Ransom

About “Ransom.FileCryptor.VMP” infection

Malware Removal

The Ransom.FileCryptor.VMP is considered dangerous by lots of security experts. When this infection is active, you may notice unwanted processes in Task Manager list.

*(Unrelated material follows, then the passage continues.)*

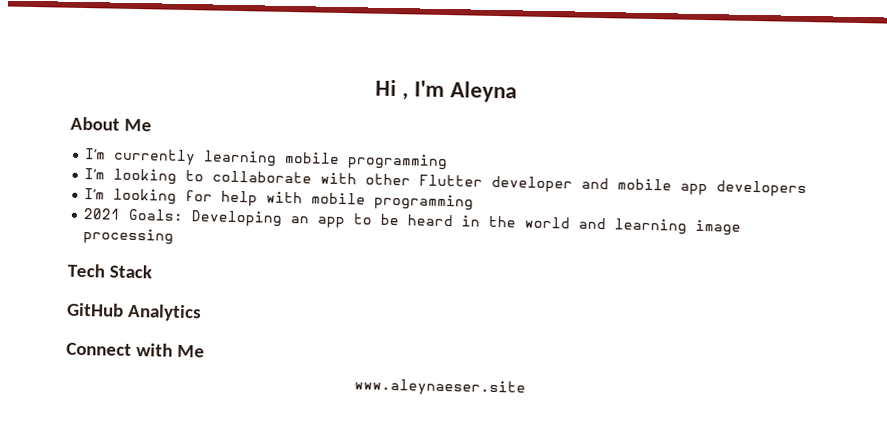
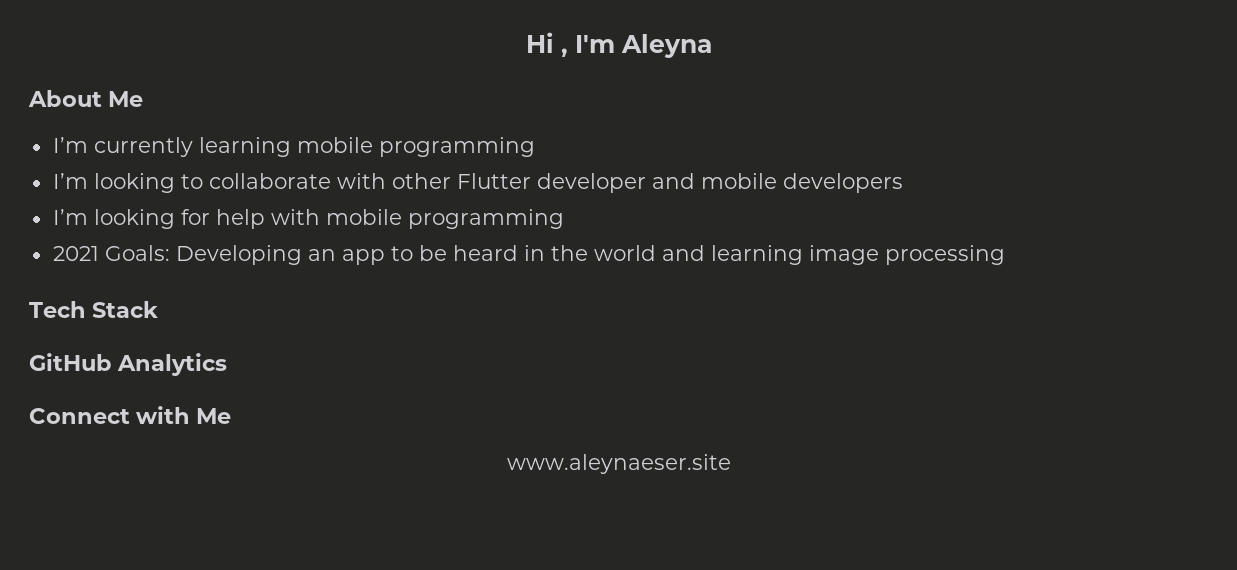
[680,183,709,196] app -> (777, 181) none

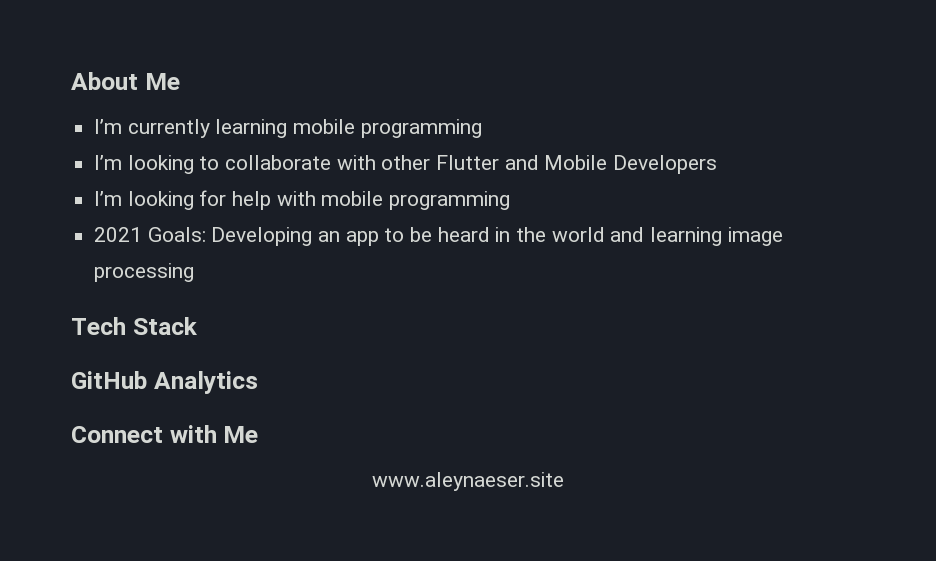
[525,32,712,58] Hi , I'm Aleyna // -> (71, 81) none
[536,173,903,193] developer and mobile developers -> [504,155,718,174] and Mobile Developers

In this case, it is adviced to scan your computer with GridinSoft Anti-Malware.

GridinSoft Anti-Malware

Gridinsoft Anti-Malware

Removing PC viruses manually may take hours and may damage your PC in the process. We recommend using GridinSoft Anti-Malware for virus removal. Allows to complete scan and cure your PC during the trial period.
6-day free trial available.

What Ransom.FileCryptor.VMP virus can do?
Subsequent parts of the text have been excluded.